Il nous faut régler le scandaleux problème de l’illettrisme en Amérique, présent surtout dans les écoles
où la pauvreté existe, et où près de 70 % des élèves de 4e (équivalant à un cours moyen 1 re année) ne
possèdent pas les rudiments. Il faut traiter le problème des mauvais scores obtenus par l’Amérique par
rapport aux autres pays industrialisés dans les tests en mathématiques et en sciences, les deux sujets
qui très certainement vont affecter nos chances dans la compétition à venir. Il nous faut cibler les
dépenses publiques et fédérales sur des projets gagnants. Nous avons trop souvent dépensé sans nous
soucier des résultats, sans mesurer les réussites ou les échecs année après année. […] Pour qu’un
système de responsabilisation apporte des résultats, il faut qu’il y ait des conséquences.
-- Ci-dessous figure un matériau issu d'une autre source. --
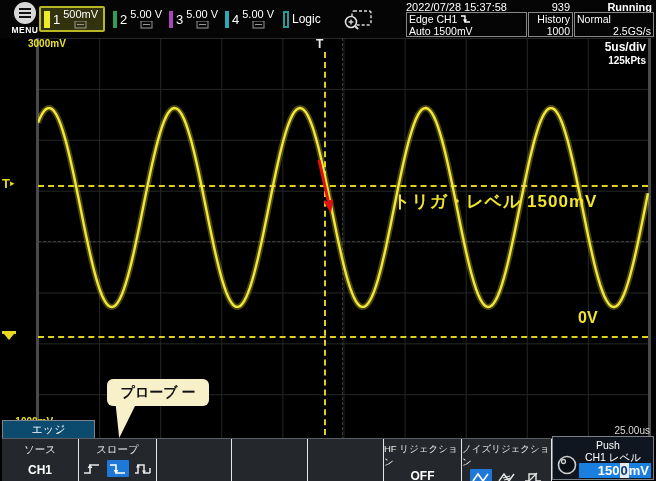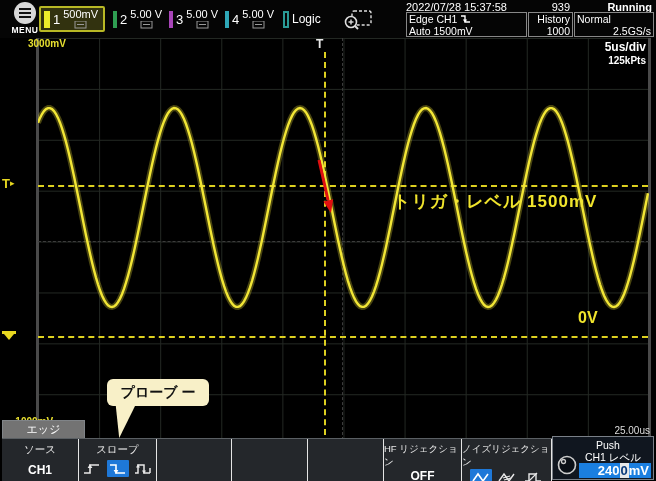--- a/index.html
+++ b/index.html
@@ -74,7 +74,7 @@
                 clip-path:polygon(15% 0,100% 0,30% 100%);}
 
   
-  .tab{left:2px;top:420px;width:83px;height:18px;background:#737373;border:1px solid #808488;border-bottom:none;
+  .tab{left:2px;top:420px;width:93px;height:18px;background:#0c4a6e;border:1px solid #808488;border-bottom:none;
        box-sizing:border-box;font-size:11px;display:flex;align-items:center;justify-content:center;z-index:4;}
   .menurow{left:2px;top:438px;width:550px;height:43px;display:flex;border-top:1px solid #5a5f63;z-index:3;}
   .cell{background:#24272b;border-right:1px solid #e5e5e5;box-sizing:border-box;

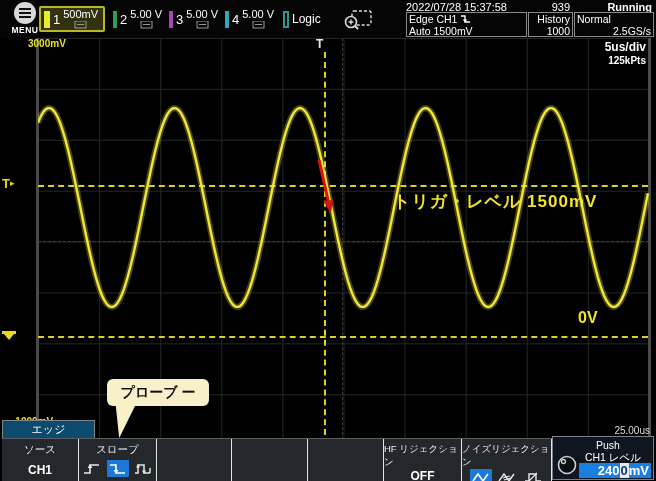--- a/index.html
+++ b/index.html
@@ -329,7 +329,7 @@
       <circle cx="10" cy="10" r="8.5" fill="#0a0f16" stroke="#ccc" stroke-width="1.6"></circle>
       <circle cx="6.5" cy="6.5" r="2" fill="none" stroke="#ccc" stroke-width="1.3"></circle>
     </svg>
-    <div class="lvlbox"><span>240</span><span class="cur">0</span><span>mV</span></div>
+    <div class="lvlbox"><span>150</span><span class="cur">0</span><span>mV</span></div>
   </div>
 
 </div>

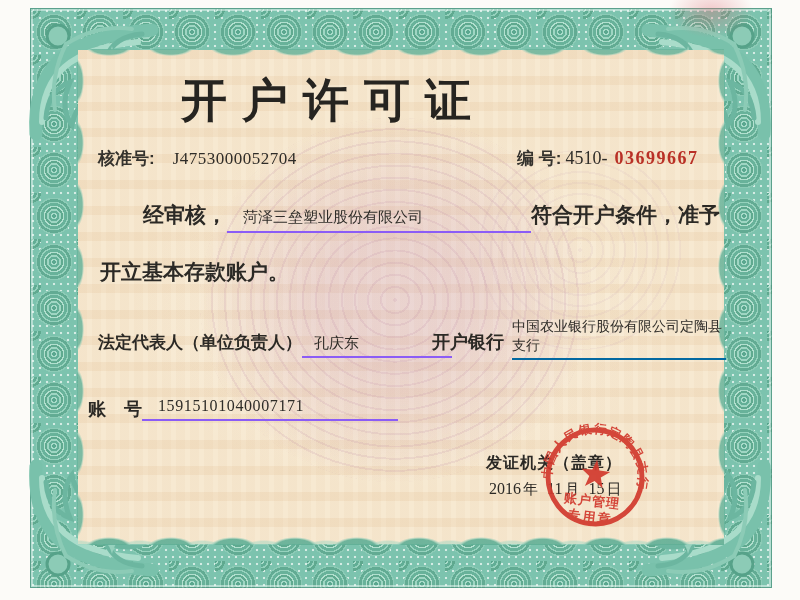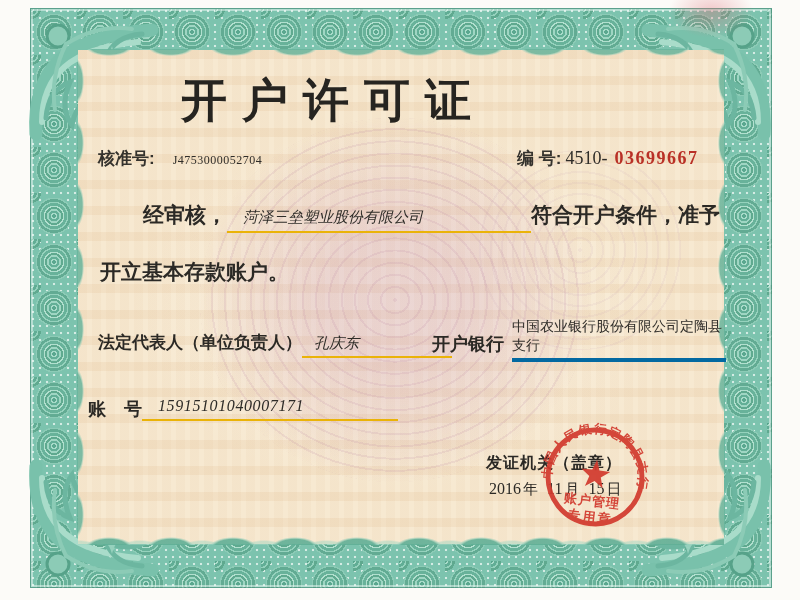--- a/index.html
+++ b/index.html
@@ -76,7 +76,7 @@
   .lbl{font-weight:700;color:#34322d;}
   .serifv{font-family:"Liberation Serif",serif;color:#2f2d29;}
   .row-approval{left:98px;top:147px;font-size:17px;}
-  .row-approval .serifv{margin-left:18px;letter-spacing:.5px;font-size:12px;text-align:right;}
+  .row-approval .serifv{margin-left:18px;letter-spacing:.5px;font-size:17px;text-align:right;}
   .row-serial{left:517px;top:147px;font-size:17px;}
   .row-serial .serifv{margin-left:4px;font-size:18px;}
   .serial-red{color:var(--serial_red,#b93026);font-family:"Liberation Serif",serif;

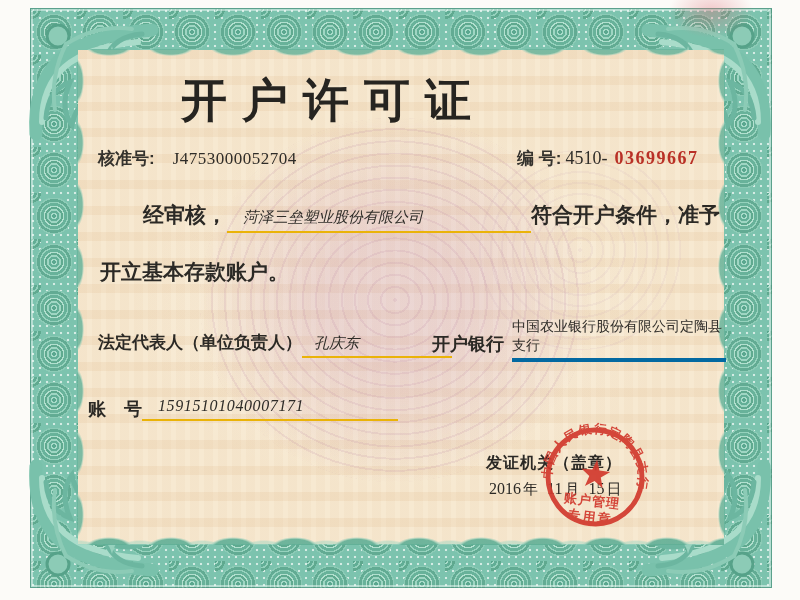--- a/index.html
+++ b/index.html
@@ -84,9 +84,8 @@
   .row-review{left:143px;top:201px;display:flex;align-items:baseline;}
   .b21{font-weight:700;font-size:21px;color:#2b2925;}
   .fill-line{
-    display:inline-block;border-bottom:2px solid #eab308;
+    display:inline-block;border-bottom:2px solid #8b5cf6;
     font-family:"Liberation Serif",serif;
-    font-style:italic;
   }
   .company{width:288px;font-size:15px;padding:0 0 4px 16px;}
   .row-line2{left:100px;top:258px;}

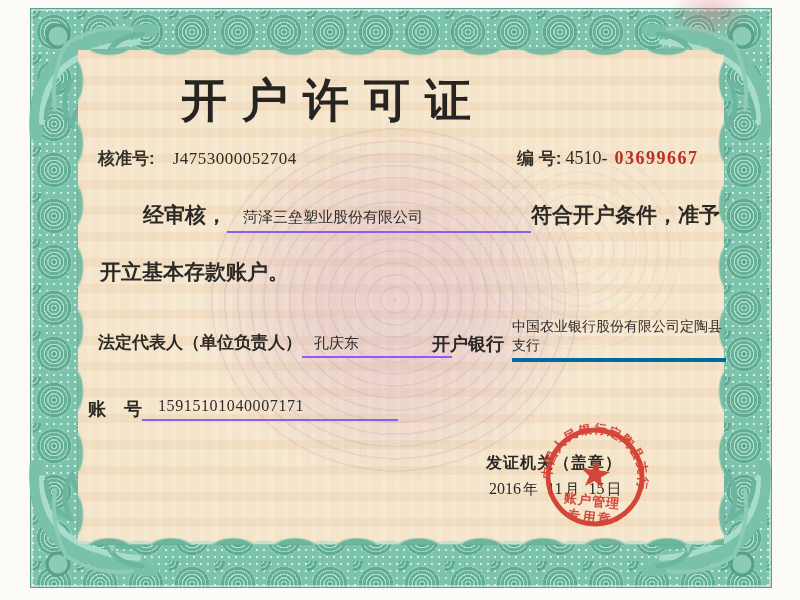--- a/index.html
+++ b/index.html
@@ -95,7 +95,7 @@
   .bank-group{left:432px;top:317px;display:flex;align-items:flex-end;}
   .bank-label{font-weight:700;font-size:18px;color:#2b2925;margin:0 8px 6px 0;white-space:nowrap;}
   .bank-col{
-    width:214px;border-bottom:4px solid #0369a1;padding-bottom:3px;
+    width:214px;border-bottom:2px solid #0369a1;padding-bottom:3px;
     font-family:"Liberation Serif",serif;font-size:14px;line-height:19px;color:#2f2d29;
   }
   .row-account{left:88px;top:397px;display:flex;align-items:flex-end;}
Et je pense que
l’une des conséquences les plus importantes sera, après avoir laissé un certain temps aux écoles pour
qu’elles s’adaptent et aux districts scolaires pour qu’ils tentent différents projets, de donner aux parents
d’autres choix en cas d’échec. Si les enfants sont prisonniers d’écoles qui ne leur apprennent rien et qui
ne veulent pas évoluer, il faut envisager d’autres issues 14. Le président évoque encore la possibilité
d’accorder des bons d’une valeur de 1 500 dollars aux parents dont les enfants fréquentent un
établissement qui aura eu de mauvais résultats pendant trois années consécutives. L’argent utilisé sera
pris sur l’allocation qui aurait due être versée à l’établissement. Au-delà de tous les débats, il semble
que l’école américaine souffre d’une inégalité dont son système de financement est en partie
responsable. Depuis plus de trente ans, des associations locales de parents intentent des procès aux
districts scolaires et aux États, mettant en cause l’injustice du financement actuel des écoles.
Aujourd’hui, des experts recommandent la suppression pure et simple de cette partie du financement
des établissements qui provient de la taxe locale, en même temps que la restructuration de l’ensemble
du mode de financement. Ceci serait très certainement salutaire. Mais, plus inquiétantes encore sont les
différences qui reflètent l’inégalité plus généralisée de la société américaine elle-même, inégalité qui fait
dire à William Ayers, professeur en sciences de l’éducation à l’Université de l’Illinois : La crise de l’école
américaine n’est ni inhérente à celle-ci ni uniforme, mais particulière et sélective ; c’est la crise des
pauvres, des villes, des communautés hispaniques et afro-américaines 15. C’est sans doute de ce côté-là
que l’Amérique doit chercher des solutions à la crise de son école.